Segment Open

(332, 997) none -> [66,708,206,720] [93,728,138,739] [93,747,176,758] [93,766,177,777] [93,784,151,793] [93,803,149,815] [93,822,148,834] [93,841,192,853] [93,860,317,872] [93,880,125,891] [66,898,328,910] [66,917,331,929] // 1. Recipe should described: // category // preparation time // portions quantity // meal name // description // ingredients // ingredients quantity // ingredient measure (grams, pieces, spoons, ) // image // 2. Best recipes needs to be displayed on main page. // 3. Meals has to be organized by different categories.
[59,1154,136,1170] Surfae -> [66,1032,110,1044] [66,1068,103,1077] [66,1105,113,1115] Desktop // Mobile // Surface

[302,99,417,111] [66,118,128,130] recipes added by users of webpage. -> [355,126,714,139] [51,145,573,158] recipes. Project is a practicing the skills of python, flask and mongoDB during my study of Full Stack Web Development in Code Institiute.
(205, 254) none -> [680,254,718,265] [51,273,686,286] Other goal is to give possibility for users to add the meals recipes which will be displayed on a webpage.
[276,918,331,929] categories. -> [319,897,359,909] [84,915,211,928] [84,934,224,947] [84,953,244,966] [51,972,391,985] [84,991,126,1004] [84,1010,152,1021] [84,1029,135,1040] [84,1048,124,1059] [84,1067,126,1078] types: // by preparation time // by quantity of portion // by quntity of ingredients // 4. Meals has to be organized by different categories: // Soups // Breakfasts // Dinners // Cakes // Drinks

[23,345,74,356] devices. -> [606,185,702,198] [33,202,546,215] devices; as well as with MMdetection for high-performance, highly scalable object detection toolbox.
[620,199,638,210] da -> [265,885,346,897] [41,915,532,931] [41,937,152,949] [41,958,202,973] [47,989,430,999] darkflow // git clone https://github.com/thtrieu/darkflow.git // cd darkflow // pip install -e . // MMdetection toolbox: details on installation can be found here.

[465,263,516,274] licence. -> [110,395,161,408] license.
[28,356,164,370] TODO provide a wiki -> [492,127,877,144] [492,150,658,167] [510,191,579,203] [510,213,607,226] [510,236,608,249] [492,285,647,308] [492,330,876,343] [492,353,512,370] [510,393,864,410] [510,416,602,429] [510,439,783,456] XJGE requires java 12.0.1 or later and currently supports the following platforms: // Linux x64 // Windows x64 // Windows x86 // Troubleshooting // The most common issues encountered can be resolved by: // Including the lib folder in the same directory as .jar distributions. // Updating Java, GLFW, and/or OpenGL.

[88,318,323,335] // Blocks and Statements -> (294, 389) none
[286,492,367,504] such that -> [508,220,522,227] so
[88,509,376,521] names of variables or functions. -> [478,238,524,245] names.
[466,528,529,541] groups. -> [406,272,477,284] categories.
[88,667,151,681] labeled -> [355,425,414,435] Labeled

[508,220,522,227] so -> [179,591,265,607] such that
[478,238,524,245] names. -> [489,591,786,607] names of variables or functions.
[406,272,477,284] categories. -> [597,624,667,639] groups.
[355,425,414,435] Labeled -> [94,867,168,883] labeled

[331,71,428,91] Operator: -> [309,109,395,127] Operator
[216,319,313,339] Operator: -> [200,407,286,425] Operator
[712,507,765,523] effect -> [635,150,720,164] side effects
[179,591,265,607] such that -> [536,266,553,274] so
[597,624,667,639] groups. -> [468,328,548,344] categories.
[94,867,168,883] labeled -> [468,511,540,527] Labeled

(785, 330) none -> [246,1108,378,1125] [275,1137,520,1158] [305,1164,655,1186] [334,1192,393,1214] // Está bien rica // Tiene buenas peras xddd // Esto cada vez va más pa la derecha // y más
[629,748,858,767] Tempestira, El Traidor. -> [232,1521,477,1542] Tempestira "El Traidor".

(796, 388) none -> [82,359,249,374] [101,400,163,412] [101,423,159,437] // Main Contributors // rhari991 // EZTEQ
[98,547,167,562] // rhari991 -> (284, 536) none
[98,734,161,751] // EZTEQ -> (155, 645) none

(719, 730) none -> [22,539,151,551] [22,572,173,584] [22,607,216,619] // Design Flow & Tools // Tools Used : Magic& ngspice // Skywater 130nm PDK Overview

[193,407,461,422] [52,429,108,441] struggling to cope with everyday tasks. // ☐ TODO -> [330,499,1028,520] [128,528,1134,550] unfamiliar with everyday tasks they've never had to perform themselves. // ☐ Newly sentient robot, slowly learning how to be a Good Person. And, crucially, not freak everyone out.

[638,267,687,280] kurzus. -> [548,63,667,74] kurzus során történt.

Segment Closed

# WHAT IS REQUIRED:
Check each line of the entries above for the string "labeled", and return those that contain it.

# RESULT FOR THIS TASK:
[88,667,151,681] labeled -> [355,425,414,435] Labeled
[355,425,414,435] Labeled -> [94,867,168,883] labeled
[94,867,168,883] labeled -> [468,511,540,527] Labeled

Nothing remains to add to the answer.